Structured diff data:
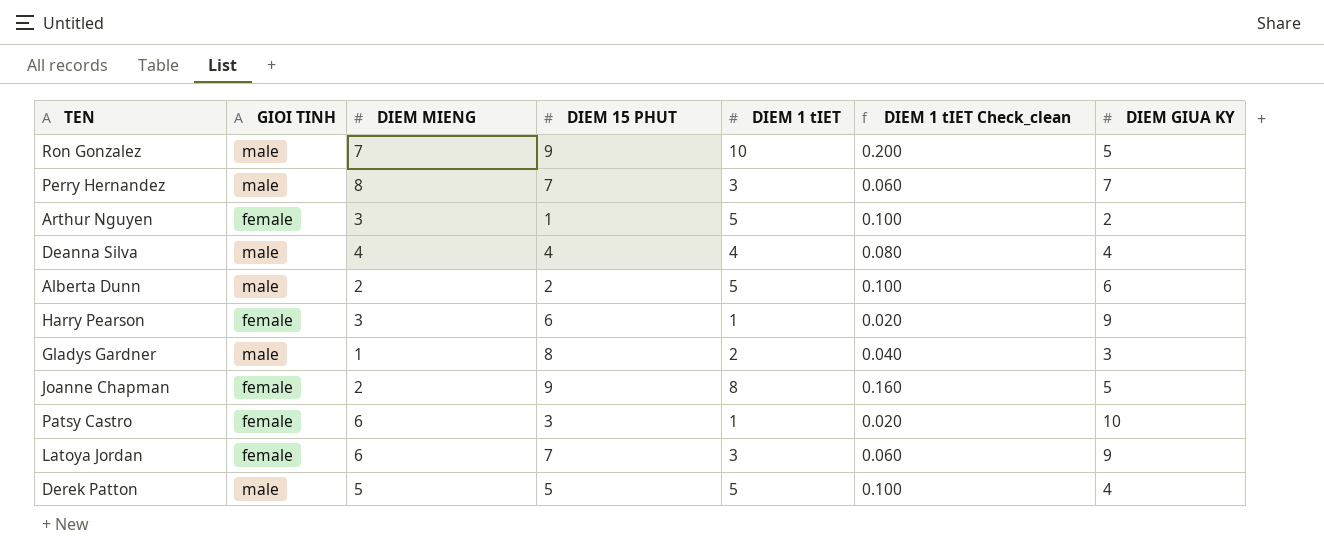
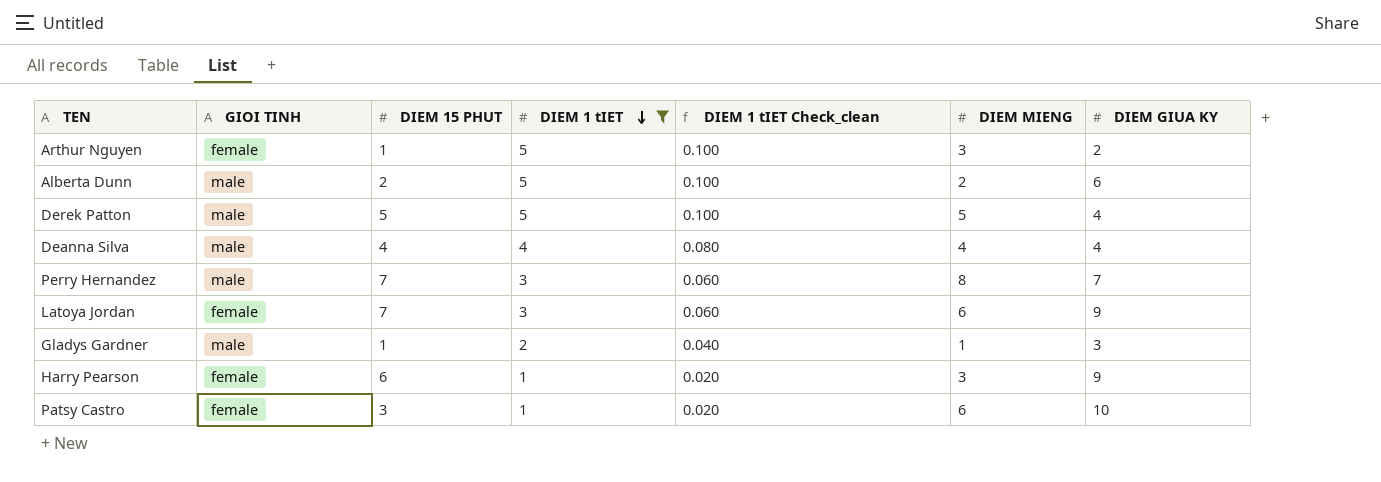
filter: none -> DIEM 1 tIET <= 5
row order: none -> DIEM 1 tIET descending
column DIEM MIENG | position: 3 -> 6
Gladys Gardner | DIEM 15 PHUT: 8 -> 1

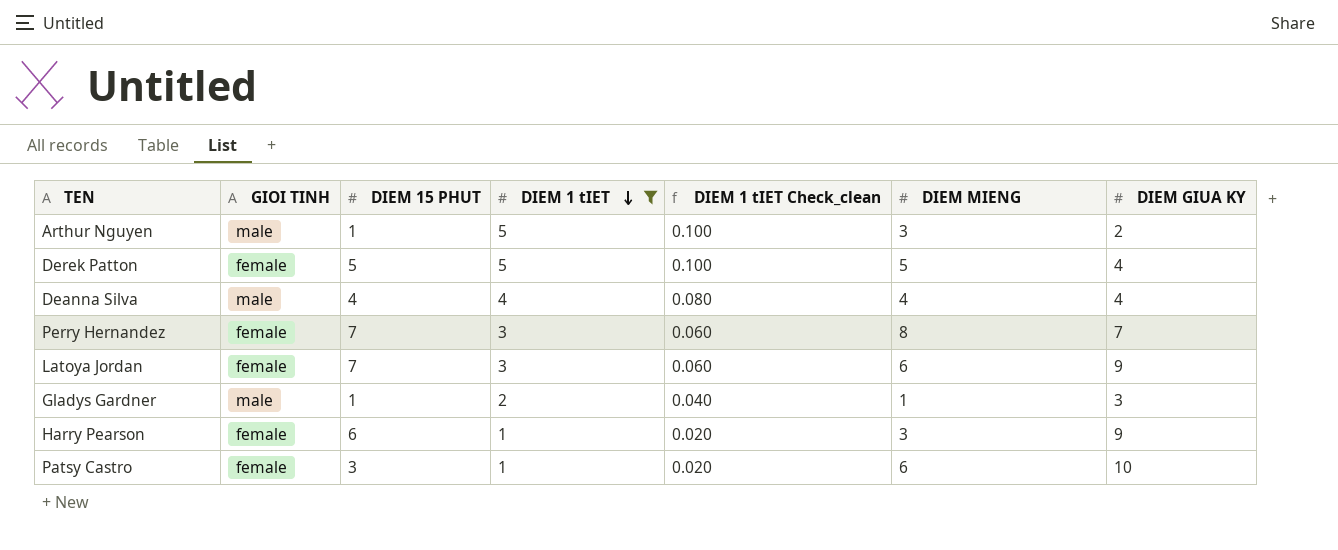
row Alberta Dunn: male | 2 | 5 | 0.100 | 2 | 6 -> none
Arthur Nguyen | GIOI TINH: female -> male
Derek Patton | GIOI TINH: male -> female
Perry Hernandez | GIOI TINH: male -> female

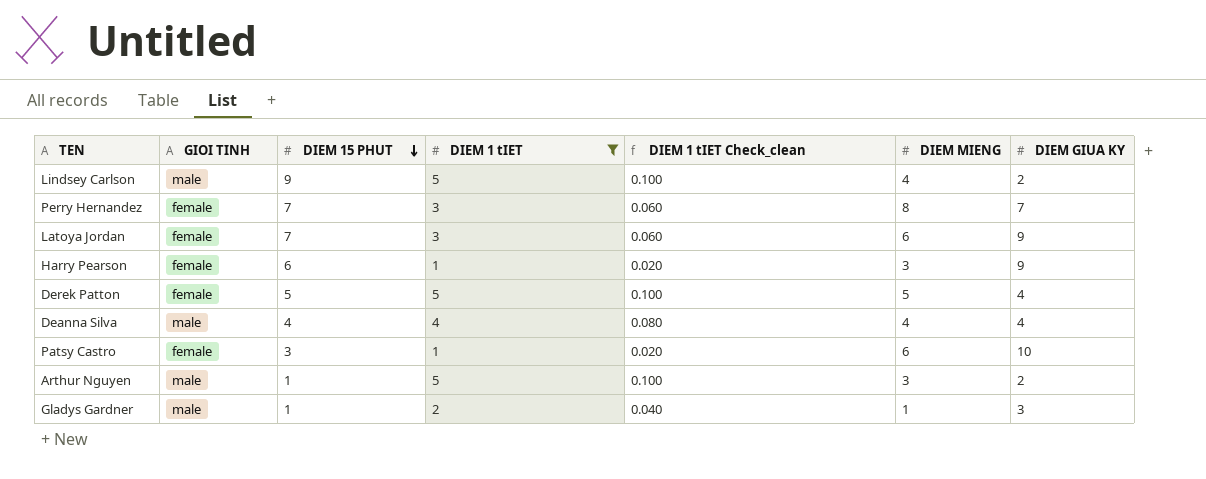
row order: DIEM 1 tIET descending -> DIEM 15 PHUT descending
row Lindsey Carlson: none -> male | 9 | 5 | 0.100 | 4 | 2

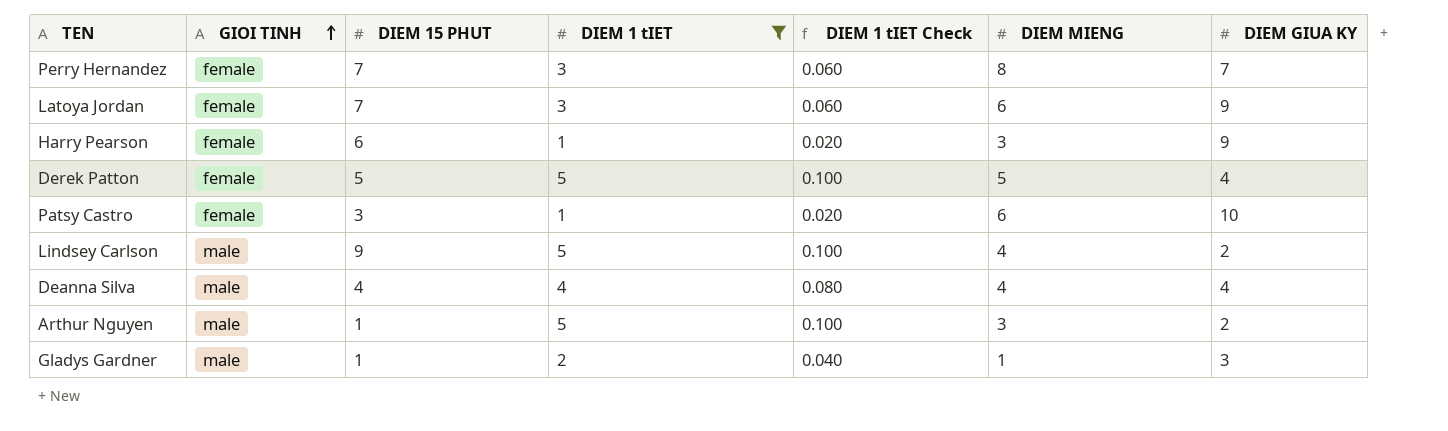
row order: DIEM 15 PHUT descending -> GIOI TINH ascending
column name: DIEM 1 tIET Check_clean -> DIEM 1 tIET Check

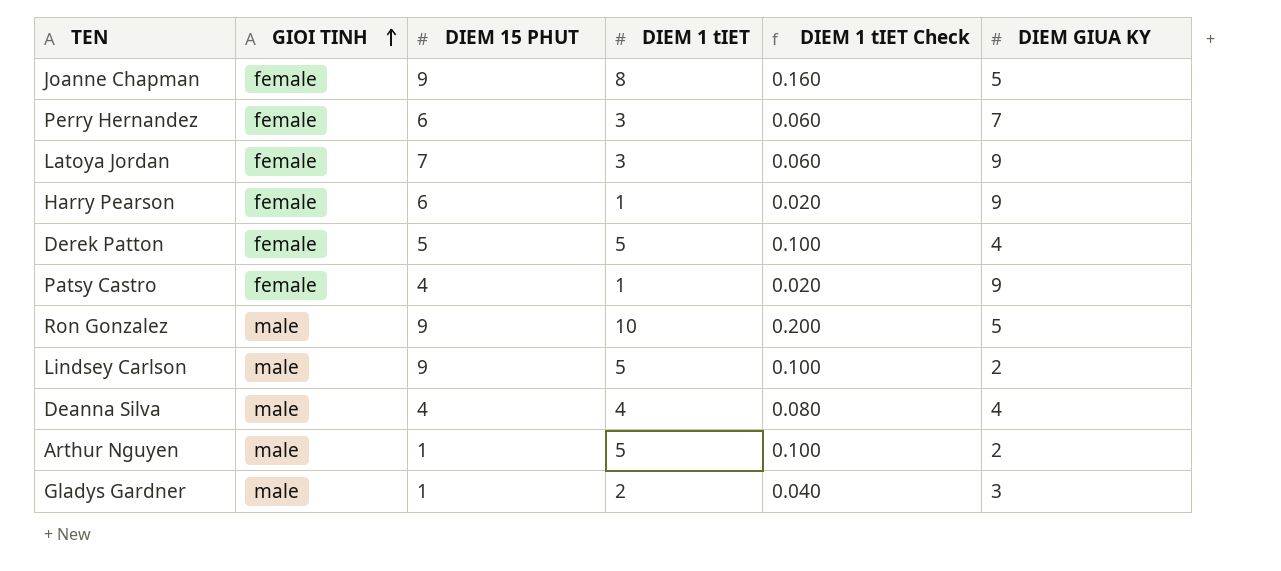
filter: DIEM 1 tIET <= 5 -> none
column DIEM MIENG | position: 6 -> none
Perry Hernandez | DIEM 15 PHUT: 7 -> 6
Patsy Castro | DIEM 15 PHUT: 3 -> 4
Patsy Castro | DIEM GIUA KY: 10 -> 9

Aim of the task. Only the lines from the one with "Perry Hernandez | DIEM 15 PHUT: 7 -> 6" through the last line above should be restated, word for word.

Answer to this task.
Perry Hernandez | DIEM 15 PHUT: 7 -> 6
Patsy Castro | DIEM 15 PHUT: 3 -> 4
Patsy Castro | DIEM GIUA KY: 10 -> 9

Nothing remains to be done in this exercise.